Static, Tragic and Narrow: What’s To Be Done About Russian Documentary?
In 2010, filmmaker Olga Stefanova left her Moscow apartment to spend a year at Russia’s Bellingshausen polar station documenting the lives of 15 men who live there.
Thousands of miles away, Yulia Panasenko knocked on the door of her neighbor who was suffering from cancer that transformed her from a chic Russian woman to a skeleton clothed in yellowish skin. Panasenko let the camera run defiantly on.
The results of these persistent preoccupations—Stefanova’s “The Wintering” and Panasenko’s “Outro”—were part of the 12th annual Flahertiana Documentary FestivalOctober 11-17 in the Russian city of Perm, where the two films participated in the international competition with 15 non-Russian documentaries.

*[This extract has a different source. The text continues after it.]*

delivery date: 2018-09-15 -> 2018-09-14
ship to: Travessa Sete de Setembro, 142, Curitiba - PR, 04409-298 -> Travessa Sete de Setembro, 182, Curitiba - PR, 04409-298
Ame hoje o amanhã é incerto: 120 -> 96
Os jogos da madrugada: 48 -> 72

Festival president Pavel Petchenkin has mixed feelings about films like these. While they’re heartfelt projects, they illustrate one element of the troubling situation currently faced by contemporary Russian documentary.

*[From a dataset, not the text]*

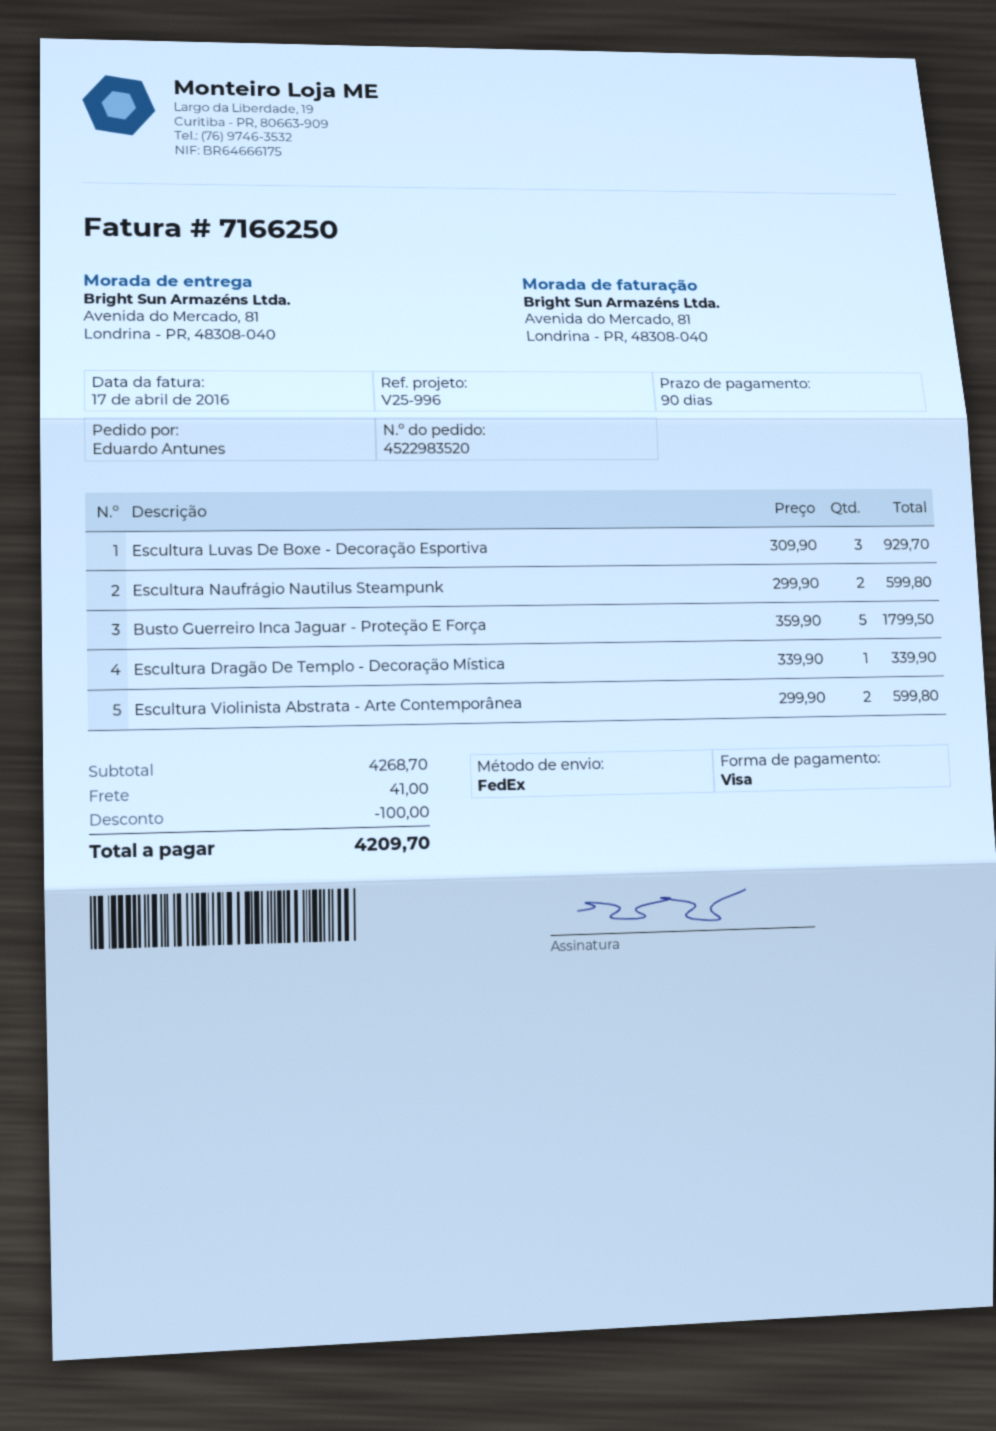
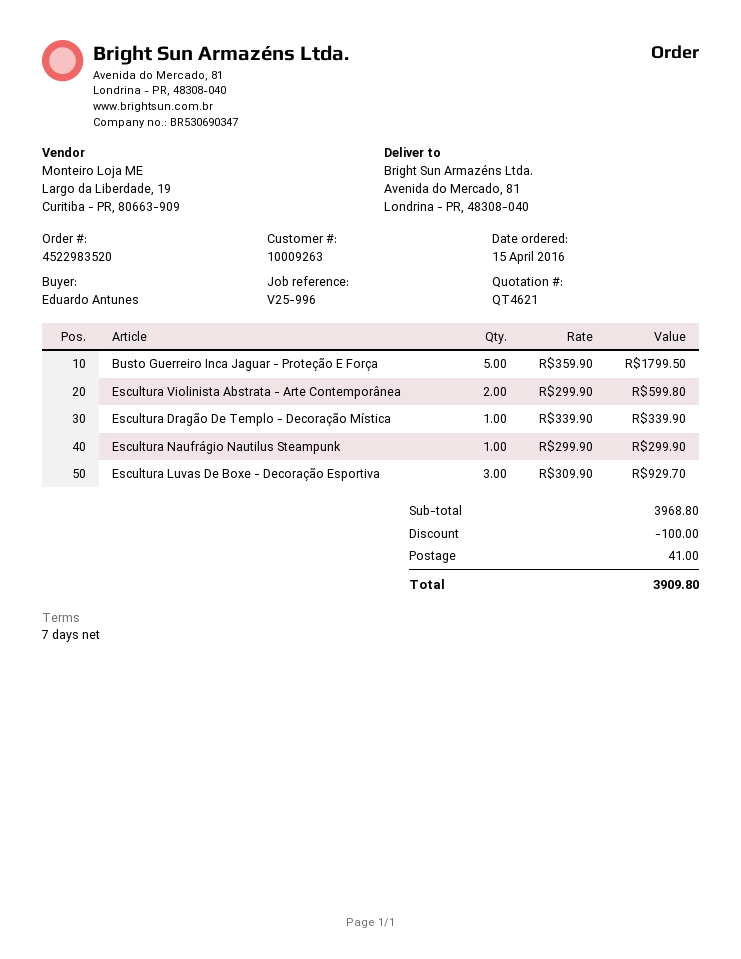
payment terms: 90 days -> 7 days
Escultura Naufrágio Nautilus Steampunk: 2 x 299.90 = 599.80 -> 1 x 299.90 = 299.90
subtotal: 4268.70 -> 3968.80
total: 4209.70 -> 3909.80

“Men see that it is not possible to make a career in Russian documentary as it is today,” he says. “So they seek out other sectors. Then we see a few directors, mostly young women working in documentary with virtually no budget. They buy a cheap camera and invest all their time in their projects.
“It causes a certain type of film that makes the span of Russian documentary pretty narrow.”
Occasionally, there were experimental and internationally oriented films, such as Sergey Lintsov’s “Factories of Imagination,” about the international trend to transform abandoned factories into cultural centers. However, many of the Russian docs that screened at Flahertiana were often technically flawed films created with nearly obsolete equipment. Topics included the cancer-suffering woman, abandoned children and a grief study: Tragic human destinies, brutally portrayed as only Russians can do them.